Every entry below needs to be copied exactly.

*Data provided*.
BEGIN
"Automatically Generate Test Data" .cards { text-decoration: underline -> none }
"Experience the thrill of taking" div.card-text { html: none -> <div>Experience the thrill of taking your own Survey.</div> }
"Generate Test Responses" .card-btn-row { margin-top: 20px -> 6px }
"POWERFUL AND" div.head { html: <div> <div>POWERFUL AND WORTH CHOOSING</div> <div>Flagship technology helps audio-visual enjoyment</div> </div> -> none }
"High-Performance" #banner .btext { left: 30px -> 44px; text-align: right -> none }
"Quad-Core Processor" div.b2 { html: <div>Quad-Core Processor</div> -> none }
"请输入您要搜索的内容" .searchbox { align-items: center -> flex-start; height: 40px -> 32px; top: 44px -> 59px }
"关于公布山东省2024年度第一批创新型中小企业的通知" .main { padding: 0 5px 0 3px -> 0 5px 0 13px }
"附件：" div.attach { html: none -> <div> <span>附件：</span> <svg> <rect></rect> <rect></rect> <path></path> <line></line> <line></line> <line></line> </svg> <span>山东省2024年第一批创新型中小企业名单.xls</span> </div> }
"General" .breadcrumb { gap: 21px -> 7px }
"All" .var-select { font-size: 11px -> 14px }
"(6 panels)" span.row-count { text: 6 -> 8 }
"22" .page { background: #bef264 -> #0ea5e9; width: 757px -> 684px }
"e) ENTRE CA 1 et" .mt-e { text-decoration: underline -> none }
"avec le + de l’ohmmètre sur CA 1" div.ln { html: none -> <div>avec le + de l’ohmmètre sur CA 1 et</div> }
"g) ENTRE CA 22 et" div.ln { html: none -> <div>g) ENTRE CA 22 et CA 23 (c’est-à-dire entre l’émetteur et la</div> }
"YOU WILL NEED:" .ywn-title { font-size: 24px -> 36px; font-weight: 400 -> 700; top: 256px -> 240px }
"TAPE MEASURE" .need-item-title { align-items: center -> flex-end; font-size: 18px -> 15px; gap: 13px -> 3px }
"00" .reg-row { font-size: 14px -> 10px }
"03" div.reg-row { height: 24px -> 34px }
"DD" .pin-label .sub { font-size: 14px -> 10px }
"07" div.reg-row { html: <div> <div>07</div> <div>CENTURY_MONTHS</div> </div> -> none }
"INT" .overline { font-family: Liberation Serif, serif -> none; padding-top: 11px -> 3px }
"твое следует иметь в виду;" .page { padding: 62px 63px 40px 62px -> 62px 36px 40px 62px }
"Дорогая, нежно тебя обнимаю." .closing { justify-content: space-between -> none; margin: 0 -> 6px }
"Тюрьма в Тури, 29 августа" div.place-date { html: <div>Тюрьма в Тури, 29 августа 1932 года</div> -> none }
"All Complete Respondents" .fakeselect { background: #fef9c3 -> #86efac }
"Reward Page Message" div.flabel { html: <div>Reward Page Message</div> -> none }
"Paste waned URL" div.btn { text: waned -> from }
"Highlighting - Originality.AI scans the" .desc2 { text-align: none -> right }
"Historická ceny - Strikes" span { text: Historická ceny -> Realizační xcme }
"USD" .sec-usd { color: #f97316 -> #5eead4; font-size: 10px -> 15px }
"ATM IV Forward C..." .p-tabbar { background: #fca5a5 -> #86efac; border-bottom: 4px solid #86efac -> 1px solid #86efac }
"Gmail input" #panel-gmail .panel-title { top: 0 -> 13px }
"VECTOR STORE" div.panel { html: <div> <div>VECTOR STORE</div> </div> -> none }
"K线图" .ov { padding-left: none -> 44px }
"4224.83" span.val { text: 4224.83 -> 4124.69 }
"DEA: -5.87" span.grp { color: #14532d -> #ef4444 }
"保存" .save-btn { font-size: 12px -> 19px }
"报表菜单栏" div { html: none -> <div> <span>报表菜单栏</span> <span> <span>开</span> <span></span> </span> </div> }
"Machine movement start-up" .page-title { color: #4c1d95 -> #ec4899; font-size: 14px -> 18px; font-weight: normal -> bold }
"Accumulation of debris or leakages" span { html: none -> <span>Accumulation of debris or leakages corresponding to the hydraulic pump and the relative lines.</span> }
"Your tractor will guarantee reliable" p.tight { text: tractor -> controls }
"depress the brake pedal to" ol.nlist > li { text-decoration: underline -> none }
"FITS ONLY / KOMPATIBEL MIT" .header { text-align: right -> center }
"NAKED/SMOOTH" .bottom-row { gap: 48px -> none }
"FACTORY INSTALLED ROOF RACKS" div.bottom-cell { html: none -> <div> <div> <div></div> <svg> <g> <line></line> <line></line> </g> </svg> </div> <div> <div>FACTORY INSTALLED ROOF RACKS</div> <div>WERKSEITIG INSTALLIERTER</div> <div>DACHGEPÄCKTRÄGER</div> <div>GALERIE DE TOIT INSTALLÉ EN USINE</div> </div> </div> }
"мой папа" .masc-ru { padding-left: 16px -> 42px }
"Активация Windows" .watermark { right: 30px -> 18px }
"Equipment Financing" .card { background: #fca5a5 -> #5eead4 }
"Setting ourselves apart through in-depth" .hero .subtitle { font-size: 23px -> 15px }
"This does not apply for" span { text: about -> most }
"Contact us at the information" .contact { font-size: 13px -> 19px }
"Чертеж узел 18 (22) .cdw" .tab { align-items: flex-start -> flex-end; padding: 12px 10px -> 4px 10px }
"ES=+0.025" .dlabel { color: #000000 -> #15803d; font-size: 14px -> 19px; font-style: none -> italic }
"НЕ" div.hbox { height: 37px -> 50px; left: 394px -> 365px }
END
*The completed task*.
"Automatically Generate Test Data" .cards { text-decoration: underline -> none }
"Experience the thrill of taking" div.card-text { html: none -> <div>Experience the thrill of taking your own Survey.</div> }
"Generate Test Responses" .card-btn-row { margin-top: 20px -> 6px }
"POWERFUL AND" div.head { html: <div> <div>POWERFUL AND WORTH CHOOSING</div> <div>Flagship technology helps audio-visual enjoyment</div> </div> -> none }
"High-Performance" #banner .btext { left: 30px -> 44px; text-align: right -> none }
"Quad-Core Processor" div.b2 { html: <div>Quad-Core Processor</div> -> none }
"请输入您要搜索的内容" .searchbox { align-items: center -> flex-start; height: 40px -> 32px; top: 44px -> 59px }
"关于公布山东省2024年度第一批创新型中小企业的通知" .main { padding: 0 5px 0 3px -> 0 5px 0 13px }
"附件：" div.attach { html: none -> <div> <span>附件：</span> <svg> <rect></rect> <rect></rect> <path></path> <line></line> <line></line> <line></line> </svg> <span>山东省2024年第一批创新型中小企业名单.xls</span> </div> }
"General" .breadcrumb { gap: 21px -> 7px }
"All" .var-select { font-size: 11px -> 14px }
"(6 panels)" span.row-count { text: 6 -> 8 }
"22" .page { background: #bef264 -> #0ea5e9; width: 757px -> 684px }
"e) ENTRE CA 1 et" .mt-e { text-decoration: underline -> none }
"avec le + de l’ohmmètre sur CA 1" div.ln { html: none -> <div>avec le + de l’ohmmètre sur CA 1 et</div> }
"g) ENTRE CA 22 et" div.ln { html: none -> <div>g) ENTRE CA 22 et CA 23 (c’est-à-dire entre l’émetteur et la</div> }
"YOU WILL NEED:" .ywn-title { font-size: 24px -> 36px; font-weight: 400 -> 700; top: 256px -> 240px }
"TAPE MEASURE" .need-item-title { align-items: center -> flex-end; font-size: 18px -> 15px; gap: 13px -> 3px }
"00" .reg-row { font-size: 14px -> 10px }
"03" div.reg-row { height: 24px -> 34px }
"DD" .pin-label .sub { font-size: 14px -> 10px }
"07" div.reg-row { html: <div> <div>07</div> <div>CENTURY_MONTHS</div> </div> -> none }
"INT" .overline { font-family: Liberation Serif, serif -> none; padding-top: 11px -> 3px }
"твое следует иметь в виду;" .page { padding: 62px 63px 40px 62px -> 62px 36px 40px 62px }
"Дорогая, нежно тебя обнимаю." .closing { justify-content: space-between -> none; margin: 0 -> 6px }
"Тюрьма в Тури, 29 августа" div.place-date { html: <div>Тюрьма в Тури, 29 августа 1932 года</div> -> none }
"All Complete Respondents" .fakeselect { background: #fef9c3 -> #86efac }
"Reward Page Message" div.flabel { html: <div>Reward Page Message</div> -> none }
"Paste waned URL" div.btn { text: waned -> from }
"Highlighting - Originality.AI scans the" .desc2 { text-align: none -> right }
"Historická ceny - Strikes" span { text: Historická ceny -> Realizační xcme }
"USD" .sec-usd { color: #f97316 -> #5eead4; font-size: 10px -> 15px }
"ATM IV Forward C..." .p-tabbar { background: #fca5a5 -> #86efac; border-bottom: 4px solid #86efac -> 1px solid #86efac }
"Gmail input" #panel-gmail .panel-title { top: 0 -> 13px }
"VECTOR STORE" div.panel { html: <div> <div>VECTOR STORE</div> </div> -> none }
"K线图" .ov { padding-left: none -> 44px }
"4224.83" span.val { text: 4224.83 -> 4124.69 }
"DEA: -5.87" span.grp { color: #14532d -> #ef4444 }
"保存" .save-btn { font-size: 12px -> 19px }
"报表菜单栏" div { html: none -> <div> <span>报表菜单栏</span> <span> <span>开</span> <span></span> </span> </div> }
"Machine movement start-up" .page-title { color: #4c1d95 -> #ec4899; font-size: 14px -> 18px; font-weight: normal -> bold }
"Accumulation of debris or leakages" span { html: none -> <span>Accumulation of debris or leakages corresponding to the hydraulic pump and the relative lines.</span> }
"Your tractor will guarantee reliable" p.tight { text: tractor -> controls }
"depress the brake pedal to" ol.nlist > li { text-decoration: underline -> none }
"FITS ONLY / KOMPATIBEL MIT" .header { text-align: right -> center }
"NAKED/SMOOTH" .bottom-row { gap: 48px -> none }
"FACTORY INSTALLED ROOF RACKS" div.bottom-cell { html: none -> <div> <div> <div></div> <svg> <g> <line></line> <line></line> </g> </svg> </div> <div> <div>FACTORY INSTALLED ROOF RACKS</div> <div>WERKSEITIG INSTALLIERTER</div> <div>DACHGEPÄCKTRÄGER</div> <div>GALERIE DE TOIT INSTALLÉ EN USINE</div> </div> </div> }
"мой папа" .masc-ru { padding-left: 16px -> 42px }
"Активация Windows" .watermark { right: 30px -> 18px }
"Equipment Financing" .card { background: #fca5a5 -> #5eead4 }
"Setting ourselves apart through in-depth" .hero .subtitle { font-size: 23px -> 15px }
"This does not apply for" span { text: about -> most }
"Contact us at the information" .contact { font-size: 13px -> 19px }
"Чертеж узел 18 (22) .cdw" .tab { align-items: flex-start -> flex-end; padding: 12px 10px -> 4px 10px }
"ES=+0.025" .dlabel { color: #000000 -> #15803d; font-size: 14px -> 19px; font-style: none -> italic }
"НЕ" div.hbox { height: 37px -> 50px; left: 394px -> 365px }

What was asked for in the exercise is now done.